Shion mengangguk pelan, "Lagipula, aku mendapat beasiswa itu sejak SMP dan juga aku juga tidak memerlukannya saat SMA"

"Kenapa?" tanya Shion sambil memiringkan kepalanya

"Untuk apa membayar sekolah yang pemiliknya adalah ayahku sendiri"

.

.

"Lalu ada juga vila di Okinawa milik ibuku yang sampai sekarang masih berjalan tanpa hambatan"

.

.

"Lalu ada kantor ayahku yang ada diluar kota"

.

.

"Lalu... "

"Cukup-cukup, aku tidak mau mendengarnya lagi"

.

.

"Heh?! Kau yang bertanya kan? Sekarang kau harus mendengarkanku sampai selesai"

/

/

/

/

/

/

/

"Sial! Kita hampir tertangkap polisi!" Naruto mengayuh sepedanya cepat

"Apa yang akan terjadi jika tertangkap?!" Shion mengencangkan pegangannya pada Naruto

Naruto mulai menceritakan pengalamannya tertangkap polisi karena berboncengan, dia mengalaminya berkali-kali dan juga dengan polisi yang sama. "Saat itu aku dan Shirou membawa sepeda pinjaman yang remnya tidak berfungsi"

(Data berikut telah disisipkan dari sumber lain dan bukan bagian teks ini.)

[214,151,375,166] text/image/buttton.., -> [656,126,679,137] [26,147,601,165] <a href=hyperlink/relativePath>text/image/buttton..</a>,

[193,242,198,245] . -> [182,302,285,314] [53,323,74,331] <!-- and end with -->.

"Celakanya saat pada kecepatan tinggi tiba-tiba ada polisi yang menghadang. Dengan reflekku yang menakjubkan aku segera mengerem, tapi aku lupa remnya tidak berfungsi"

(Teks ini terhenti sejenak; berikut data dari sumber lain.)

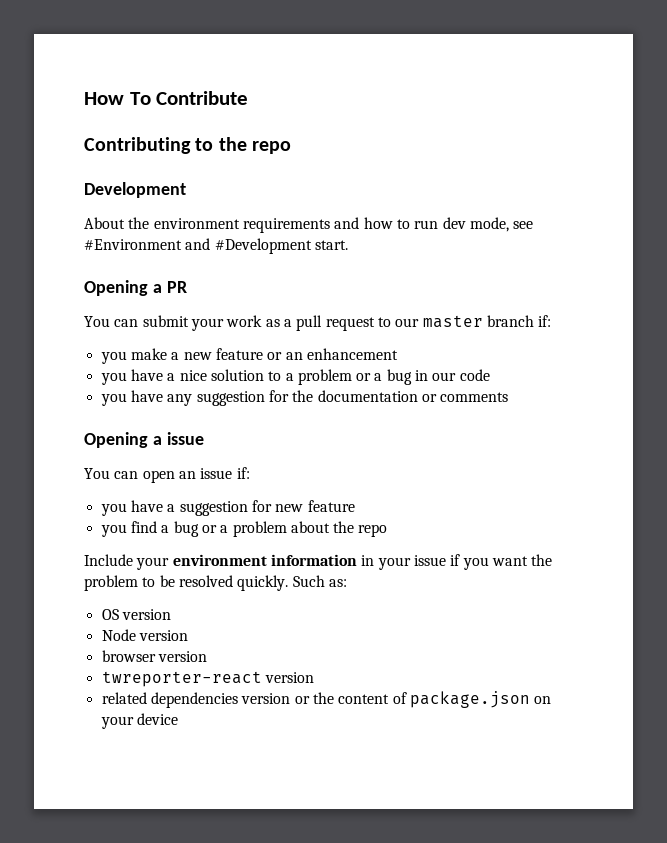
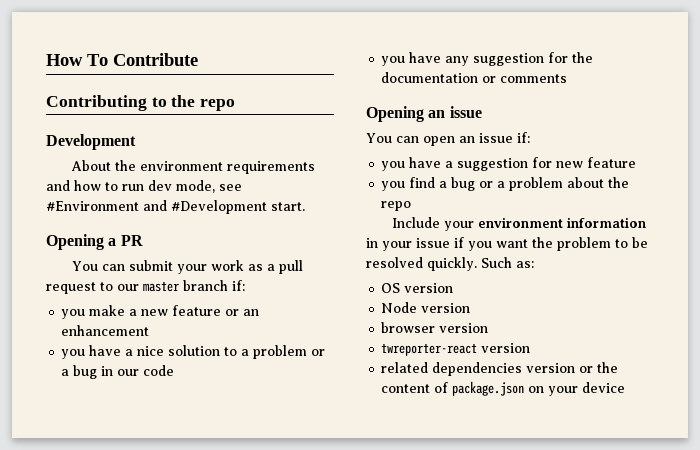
[152,436,162,445] a -> [428,110,446,118] an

"Lalu apa yang terjadi?" Shion penasaran

"Kami menabrak polisi itu"

"Kami dibina dan dimarahi habis-habisan"

Naruto merasa itu pengalaman yang menakjubkan, Naruto berterima kasih pada Shion karena telah mengambil kucingnya. Mereka akhirnya sampai pada tujuan, "Terima kasih sudah mengantarku, dan juga selamat malam"

Naruto mengangguk dan pergi begitu saja,

"Ho lihat siapa dia? Orang miskin yang mencoba mendekati sahabat kita"

Naruto langsung menoleh menatap sesosok,bukan sesosok lagi tapi dua sosok yang berdiri bersandar pada tiang lampu

"Yo, Pengecut! Kau kembali?!"

.

.

.

.

.

To Be Continued

.

. Sedikit lupa nama kucing Naruto di cerita, Anko/Aiko/Inko itu membuatku bingung
Maaf untuk penantian yang lama, Dunia nyata itu kejam
Gak Kerja gak beli kuota XD
Sekarang kuota lebih penting dari makan?
Chapter GAJE sebelumnya saya perbaiki disini
Anggap saja Chapter sebelumnya itu kayak pemain film horro Indonesia
Yang pas ketemu Setan langsung kebangun dari tidur sambil ngos-ngosan
Dimulai dari Hinata yang meminta ditemani membeli buku sampai Naruto yang memeluk Hinata
Anggap saja itu Cuma bunga tidur, kembang pasir, angin lewat, or anything else as you can imagine
Chapter kali ini selesai...masih berharap chapter selanjutnya bakal up lebih cepet, semoga.